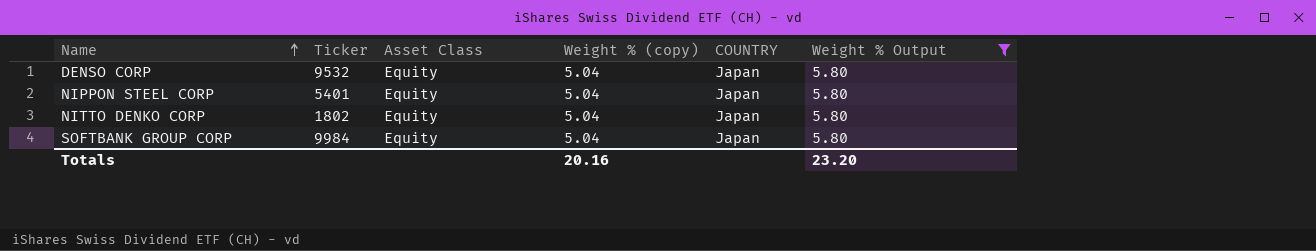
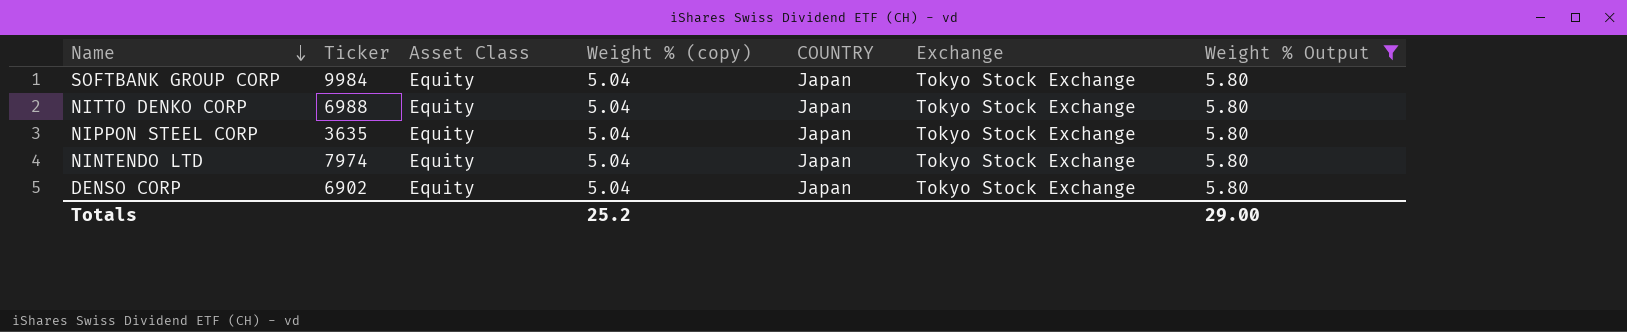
row order: Name ascending -> Name descending
column Exchange | position: none -> 6
NITTO DENKO CORP | Ticker: 1802 -> 6988
NIPPON STEEL CORP | Ticker: 5401 -> 3635
row NINTENDO LTD: none -> 7974 | Equity | 5.04 | Japan | Tokyo Stock Exchange | 5.80
DENSO CORP | Ticker: 9532 -> 6902
Totals | Weight % (copy): 20.16 -> 25.2
Totals | Weight % Output: 23.20 -> 29.00

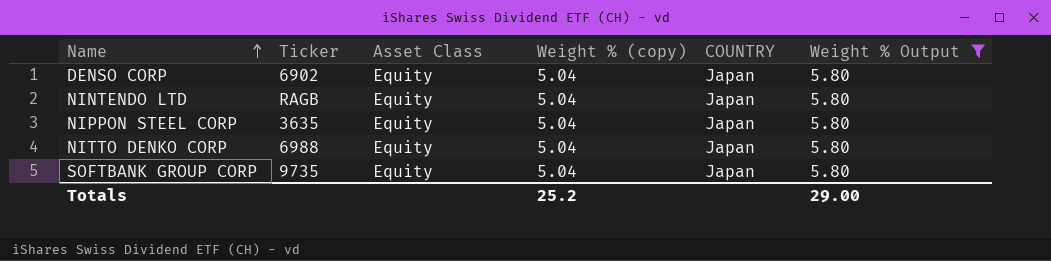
row order: Name descending -> Name ascending
column Exchange | position: 6 -> none
NINTENDO LTD | Ticker: 7974 -> RAGB
SOFTBANK GROUP CORP | Ticker: 9984 -> 9735

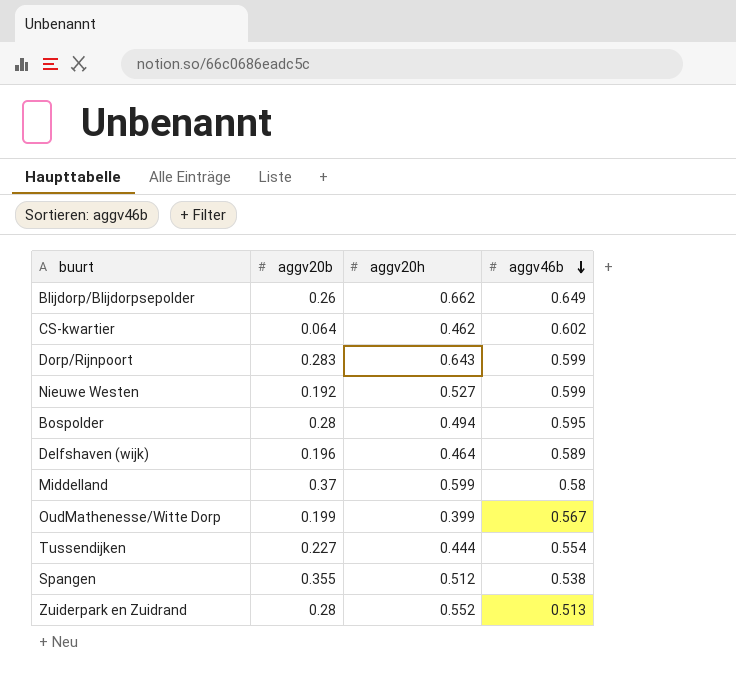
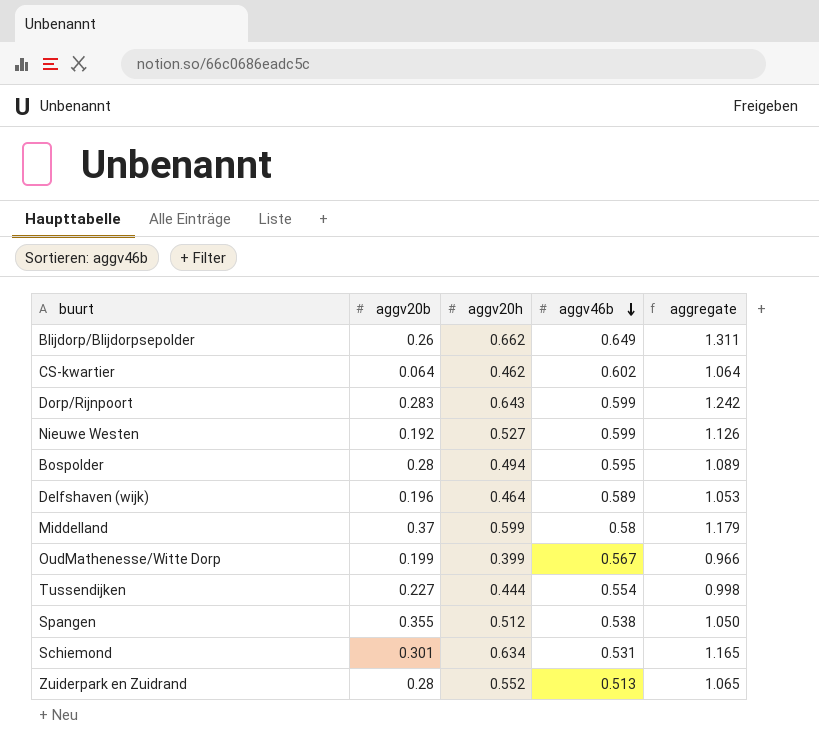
column aggregate | formula: none -> [aggv20h] + [aggv46b]
row Schiemond: none -> 0.301 | 0.634 | 0.531 | 1.165

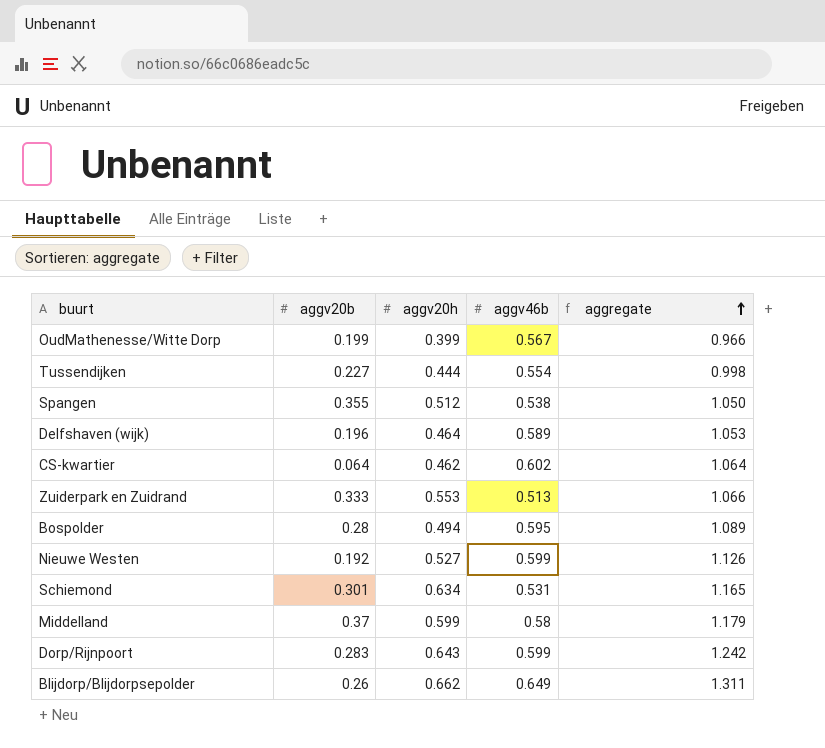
row order: aggv46b descending -> aggregate ascending
Zuiderpark en Zuidrand | aggv20b: 0.28 -> 0.333
Zuiderpark en Zuidrand | aggv20h: 0.552 -> 0.553
Zuiderpark en Zuidrand | aggregate: 1.065 -> 1.066

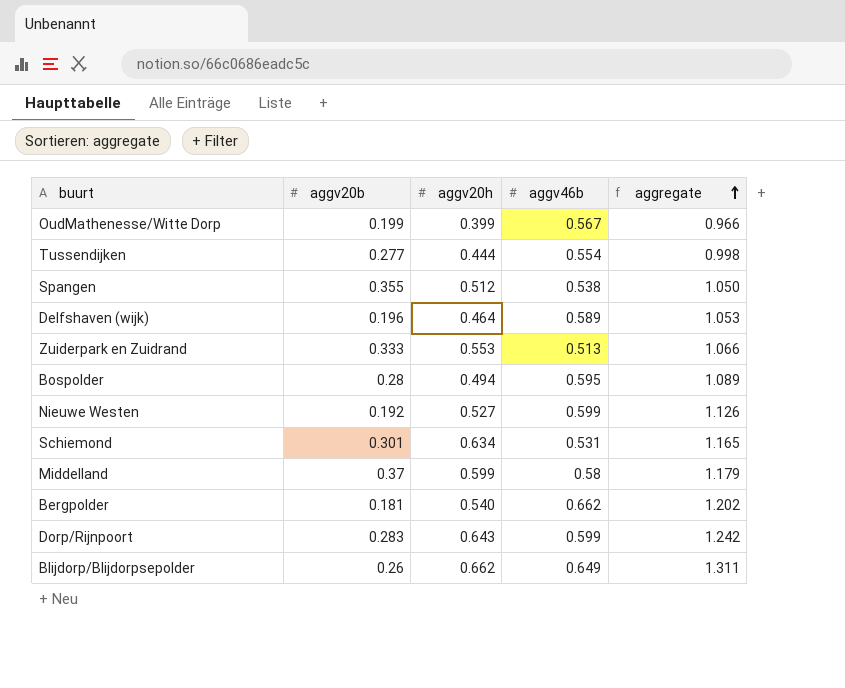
row CS-kwartier: 0.064 | 0.462 | 0.602 | 1.064 -> none
Tussendijken | aggv20b: 0.227 -> 0.277
row Bergpolder: none -> 0.181 | 0.540 | 0.662 | 1.202

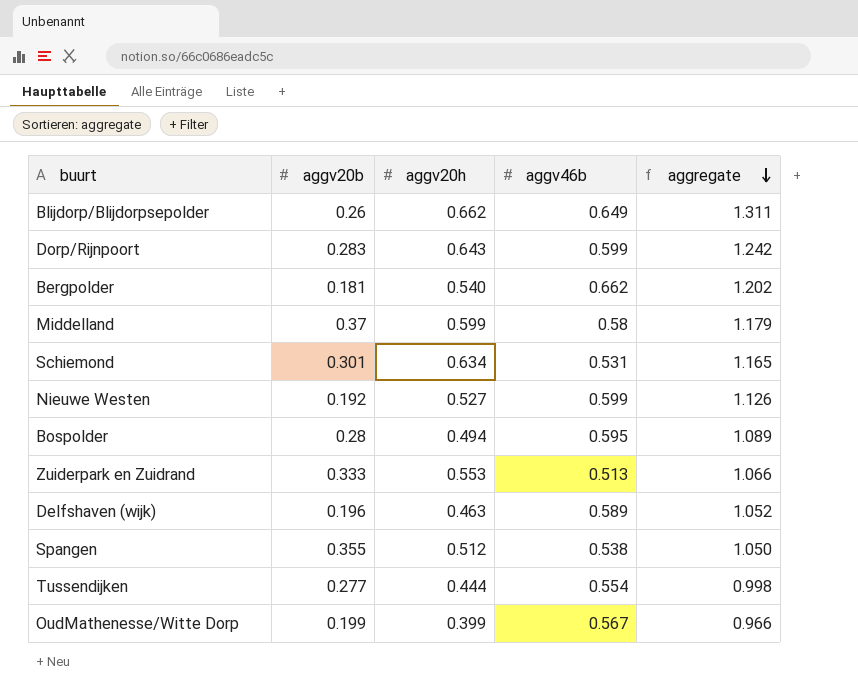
row order: aggregate ascending -> aggregate descending
Delfshaven (wijk) | aggv20h: 0.464 -> 0.463
Delfshaven (wijk) | aggregate: 1.053 -> 1.052

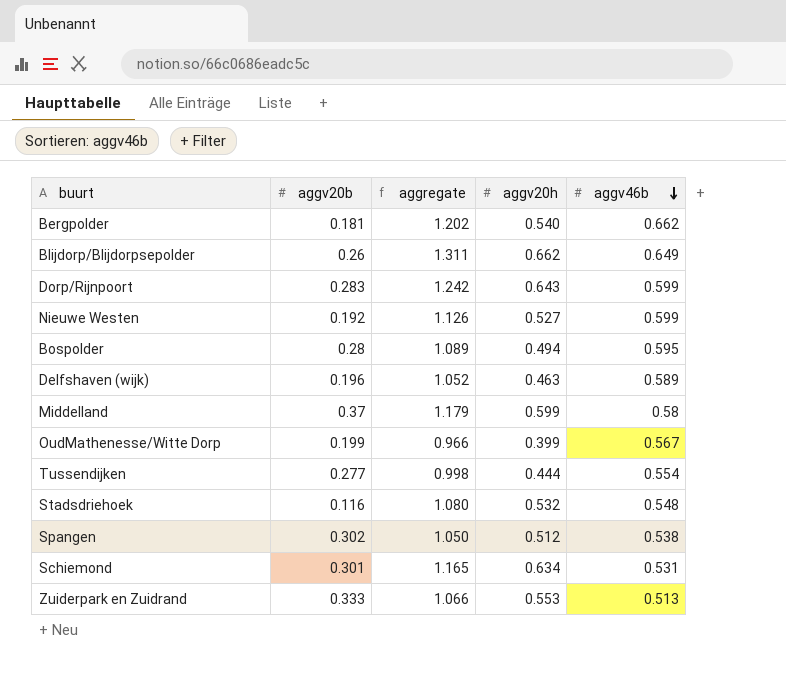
row order: aggregate descending -> aggv46b descending
column aggregate | position: 5 -> 3
row Stadsdriehoek: none -> 0.116 | 1.080 | 0.532 | 0.548
Spangen | aggv20b: 0.355 -> 0.302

## EXERCISE AIM
Repeat each line, unchanged, from the line that contains "column aggregate | position: 5 -> 3" to the end of the listing above.

## RESULT BELOW
column aggregate | position: 5 -> 3
row Stadsdriehoek: none -> 0.116 | 1.080 | 0.532 | 0.548
Spangen | aggv20b: 0.355 -> 0.302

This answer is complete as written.